Dia Mundial dos Oceanos: a importância da conservação dos ecossistemas marinhos para o futuro do planeta

Celebrado em 8 de junho, o Dia Mundial dos Oceanos reforça a importância dos ambientes marinhos para a manutenção da vida na Terra. Conheça o papel dos oceanos na regulação do clima, na conservação da biodiversidade e na economia brasileira, além dos desafios e estratégias para sua proteção. Leia (...)

Gabriela Greis

6/8/20262 min ler

Anualmente, no dia 8 de junho, é celebrado o Dia Mundial dos Oceanos, data reconhecida pela Organização das Nações Unidas (ONU) desde 2008. A data oportuniza reflexões sobre a relevância dos oceanos e a necessidade de sua conservação e sustentabilidade.

Os oceanos Atlântico, Pacífico, Índico, Ártico e Antártico são assim nomeados por suas características geográficas e físicas.
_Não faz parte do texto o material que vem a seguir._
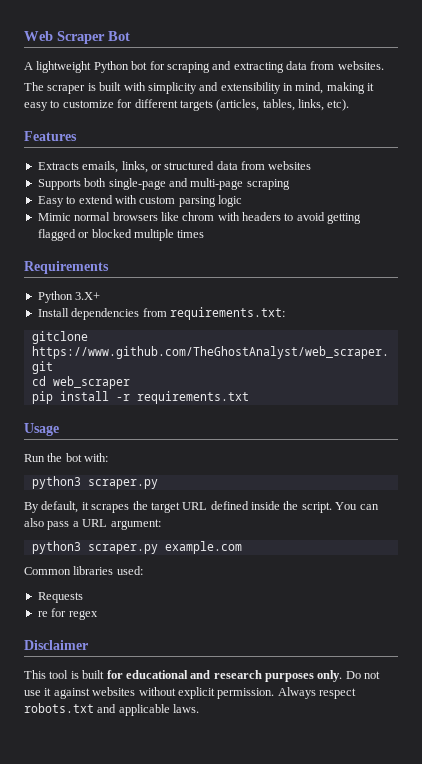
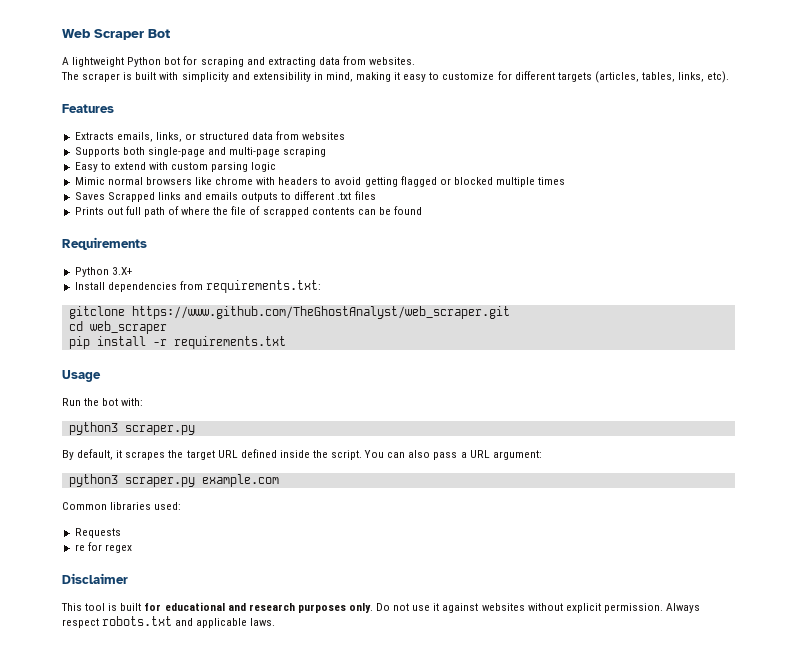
- Mimic normal browsers like chrom with headers to avoid getting flagged or blocked multiple times
+ Mimic normal browsers like chrome with headers to avoid getting flagged or blocked multiple times
+ Saves Scrapped links and emails outputs to different .txt files
+ Prints out full path of where the file of scrapped contents can be found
No entanto, estão conectados, formando um único oceano, que cobre mais de 70% do planeta servindo de fonte de vida e alimento, além de prover bens e serviços ecossistêmicos vitais para todos os organismos da Terra. Por meio do fitoplâncton, produz grande parte do oxigênio que respiramos e, além disso, abriga a maior parte da biodiversidade do planeta, constituindo a principal fonte de proteína para milhões de pessoas em todo o mundo. Ainda assim, estima-se que conhecemos muito pouco em termos de biodiversidade, e temos causado imensos impactos sobre sua biodiversidade (sobreexploração, acidificação e poluição por plásticos).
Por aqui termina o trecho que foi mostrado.